The night elf spared a raised eyebrow for the gnome at her side. “First of all, you didn’t actually save me, you opened a cell which I had already picked the lock on, and second, what on Azeroth makes you think we’re going to die? It’s literally two trolls and a cart.”
The gnome peered out over the bluff down at the road below them, and answered without looking up, “And where there’s a cart there’s hidden bruisers.”
“You’re overly paranoid for a warlock, Teegan, even by my standards,” Armesan sighed, shaking her head. “They’re not even going to see our camp from the road.”
“I don’t care, I don’t like random horde carts passing by my sleeping place in the middle of the night without at least six demons between me and it,” the gnome crossed her arms over her chest in a gesture of finality, and grinned up at the night elf. “And if I can’t sleep, you won’t sleep.”
The amused look quickly shifted to irritation, but didn’t seem to have its intended effect on the diminutive gnome, who continued to smirk at her. A minute or so of the stand off left the night elf heaving a sigh of defeat and drawing up her hood. “Sometimes I wish you’d left me in that godsdamned dungeon.”
“Always a charmer, Stripes. Let’s do the ol’ bait an’ switch. I like that one,” Teegan said nonplussed, and whistled for the demon hound that had been snoozing by the fire, which responded immediately, bounding up to its mistress with all the wanton abandon of an overgrown puppy. A very spiky, scaly, demonic puppy.
It was a common practice between the rogue and the warlock. When threats appeared, Armesan disappeared and Teegan would act as literal bait. There was something about gnomes that made enemies, particularly Horde enemies, drop their guard and charge blindly in. It worked particularly well in dark, craggy canyons like the ones in Deadwind Pass where they were now. Dead trees cast grasping shadows over the gray and blue boulders to distract the eyes, while the crunch of plant husks underfoot kept the ears twitching at all the wrong noises. Throw in a single helpless looking gnomish woman walking in what might be mistaken as apprentice mage robes and a staff, and a rogue couldn’t ask for an easier target.
They had made their camp high up on a hill, behind a small outcropping so as to hide their campfire from prying eyes, which now sat smoldering dimly, having been snuffed when Teegan’s felhound had sounded the quiet alarm of company. While close to the Alliance territories in Duskwood, there was always a chance that patrols would happen through, such as the one they’d spotted coming up from the Swamp of Sorrows. They were moving slowly, being in fact, only two trolls leading a raptor that was hitched to a cart, and while they did not appear to be hostile, and Stranglethorn was in this general direction, it did not pay to take chances. Not with the rumors of the undead stirring in the North and various other blight-riddled things rising from their graves.

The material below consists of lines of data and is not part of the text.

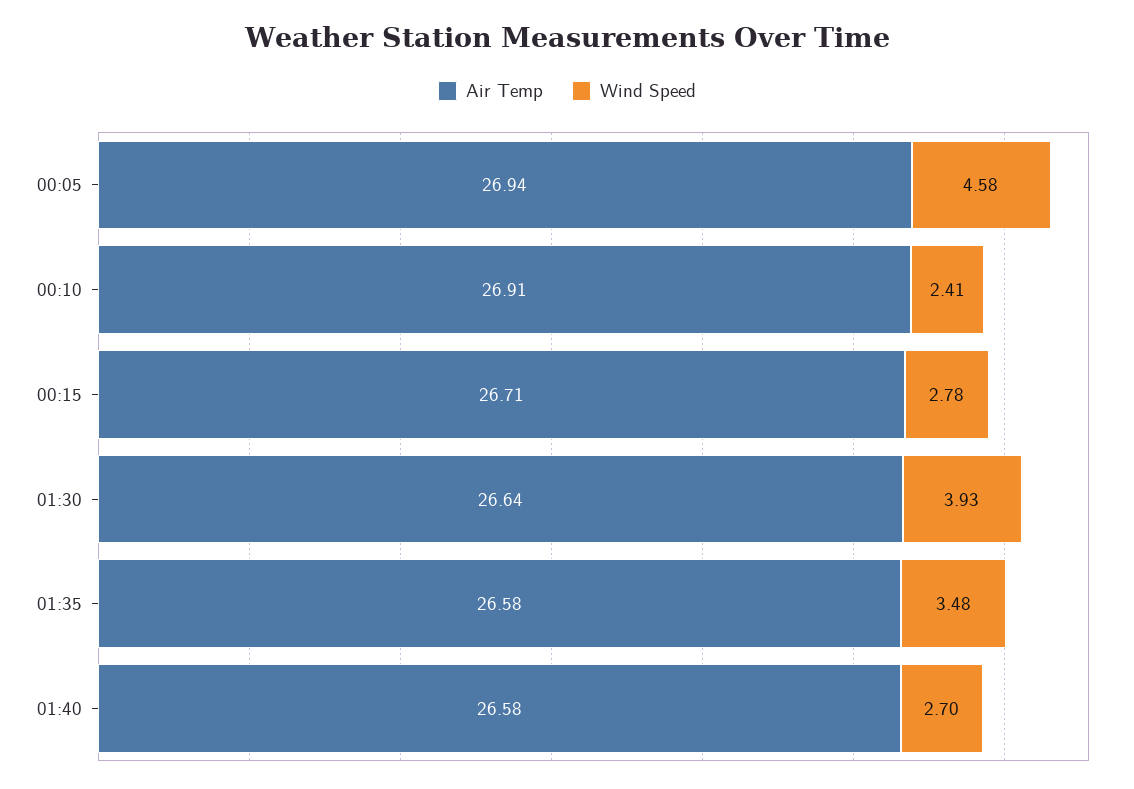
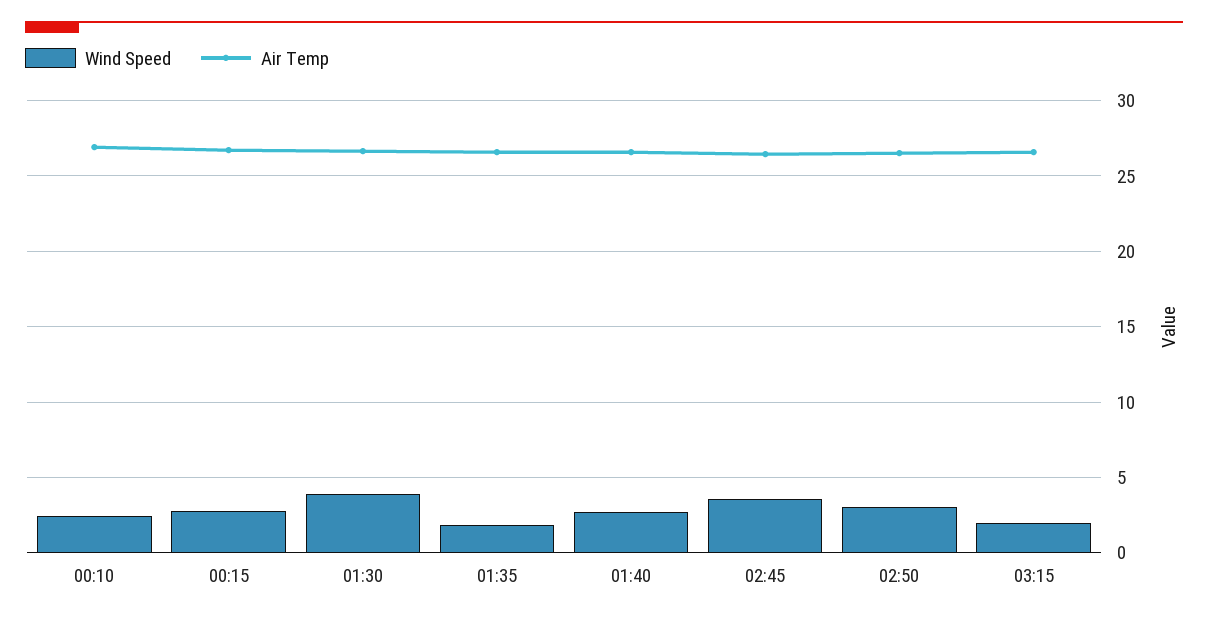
Air Temp, 00:05: 26.94 -> none
Wind Speed, 00:05: 4.58 -> none
Wind Speed, 01:35: 3.48 -> 2
Wind Speed, 02:45: none -> 3.5
Air Temp, 02:45: none -> 26.5
Wind Speed, 02:50: none -> 3
Air Temp, 02:50: none -> 26.5
Wind Speed, 03:15: none -> 2
Air Temp, 03:15: none -> 26.5

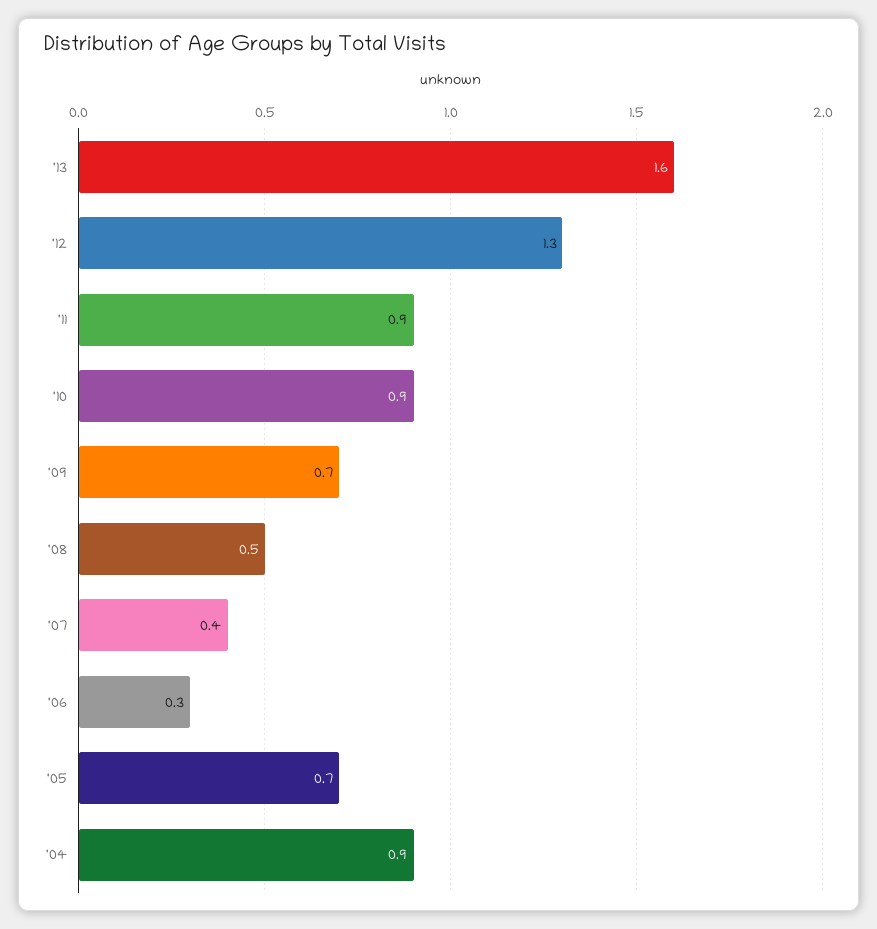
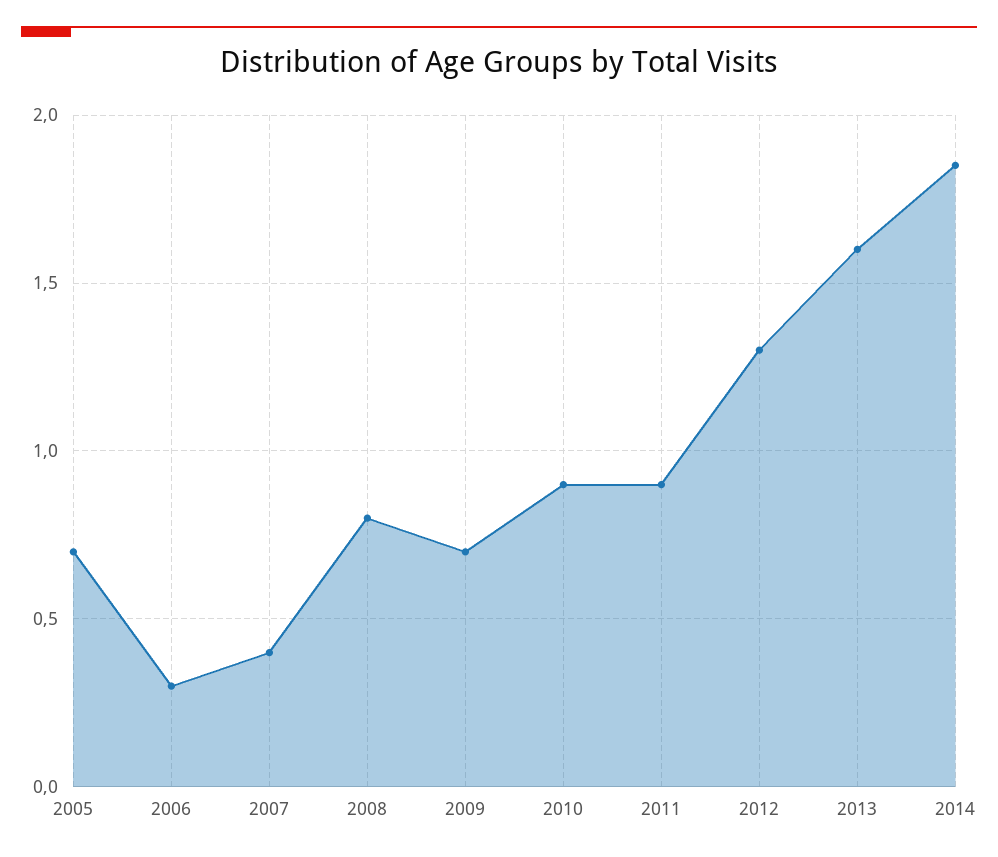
'08: 0.5 -> 0.8
'04: 0.9 -> none
2014: none -> 1.85

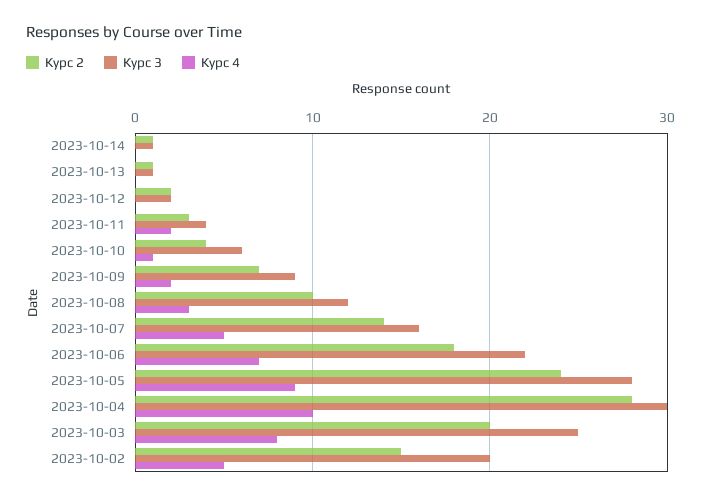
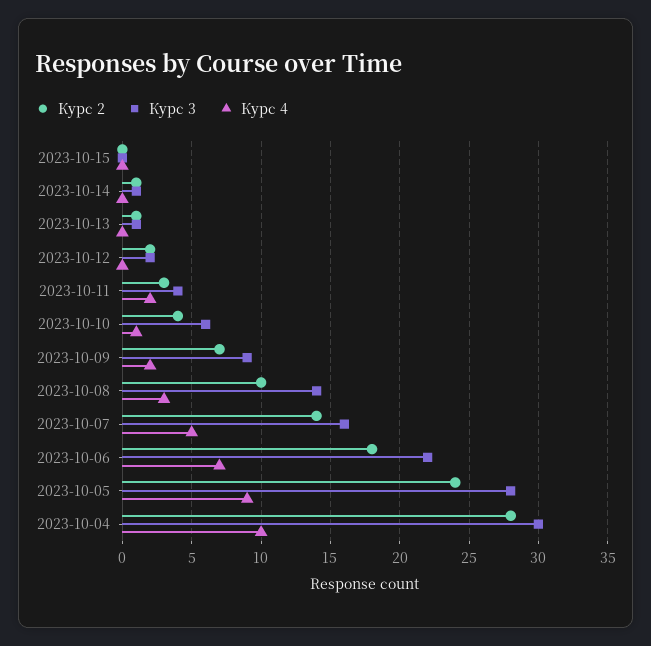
Курс 3, 2023-10-08: 12 -> 14
Курс 2, 2023-10-03: 20 -> none
Курс 3, 2023-10-03: 25 -> none
Курс 4, 2023-10-03: 8 -> none
Курс 2, 2023-10-02: 15 -> none
Курс 3, 2023-10-02: 20 -> none
Курс 4, 2023-10-02: 5 -> none
Курс 2, 2023-10-15: none -> 0
Курс 3, 2023-10-15: none -> 0
Курс 4, 2023-10-15: none -> 0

Armesan slipped into the shadows without another word, silently making her way down the hill to a perch atop some boulders with a withered tree trunk arching over the path. Teegan was only able to follow her because she’d traveled with the rogue long enough to know what to look for, but if you didn’t have that, you’d be hard pressed to even find a glimmer of silver eyes amidst the shadows of decay and death that hung in the valley.
“Well Luluum, looks like we’re taking a walk,” Teegan said, petting the demon hound gently on what passed for a head. It purred in response and took off down the hill ahead of its mistress, charting a safe way down that she could follow.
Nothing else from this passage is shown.